Every year, more than 600,000 people are released from prisons, and an additional 11 million cycle through local jails. An estimated 64.6 million Americans—25 percent of the adult-age population—have a criminal record of some kind. The Department of Justice has found high rates of recidivism among returning citizens, with half of all returning citizens recidivating within 3 years and 60 percent recidivating within 5 years.
One of the primary drivers of high recidivism rates is the inability for returning citizens to find a job: up to 60 percent of ex-offenders remain unemployed one year after their release. A 2015 Manhattan Institute study revealed that employment, especially within the first six months of release, drastically lowers the likelihood of recidivism for nonviolent offenders.

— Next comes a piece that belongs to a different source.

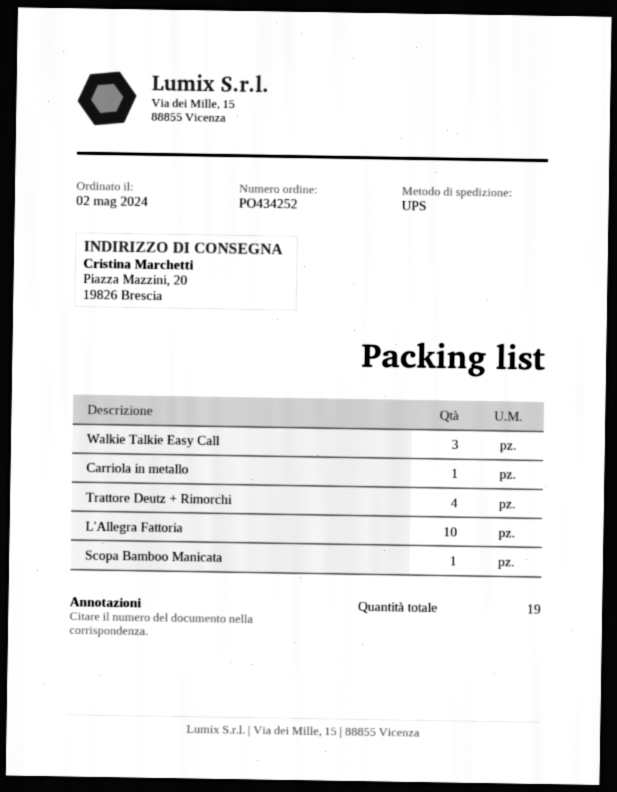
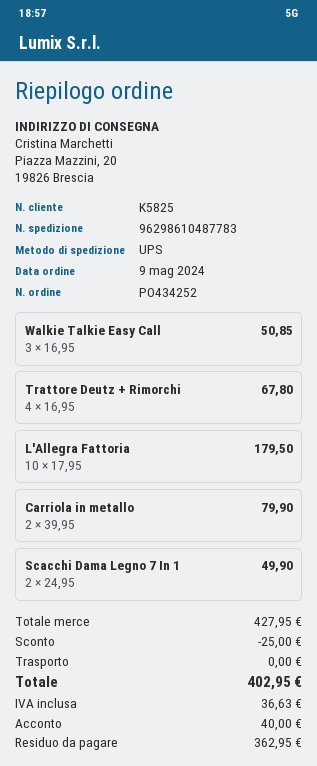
order date: 2024-05-02 -> 2024-05-09
Carriola in metallo: 1 -> 2
Scopa Bamboo Manicata: 1 -> none
Scacchi Dama Legno 7 In 1: none -> 2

The Cardin bill would build on the successes of programs across the country that have successfully deployed entrepreneurial development to reduce recidivism by helping returning citizens secure employment and start businesses. In Texas, the Prison Entrepreneurship Program—which has graduated more than 2,300 returning citizens—has helped 100 percent of its participants secure employment within 90 days and has helped its participants start more than 360 businesses. In Oregon, the state Department of Corrections found that participants in the Lifelong Information for Entrepreneurship Program were 41 percent less likely to recidivate. Defy Ventures, which operates in New York, California, Connecticut, Colorado, Washington, and Illinois, reports an 82 percent employment rate and a less than 5 percent recidivism rate for its released graduates.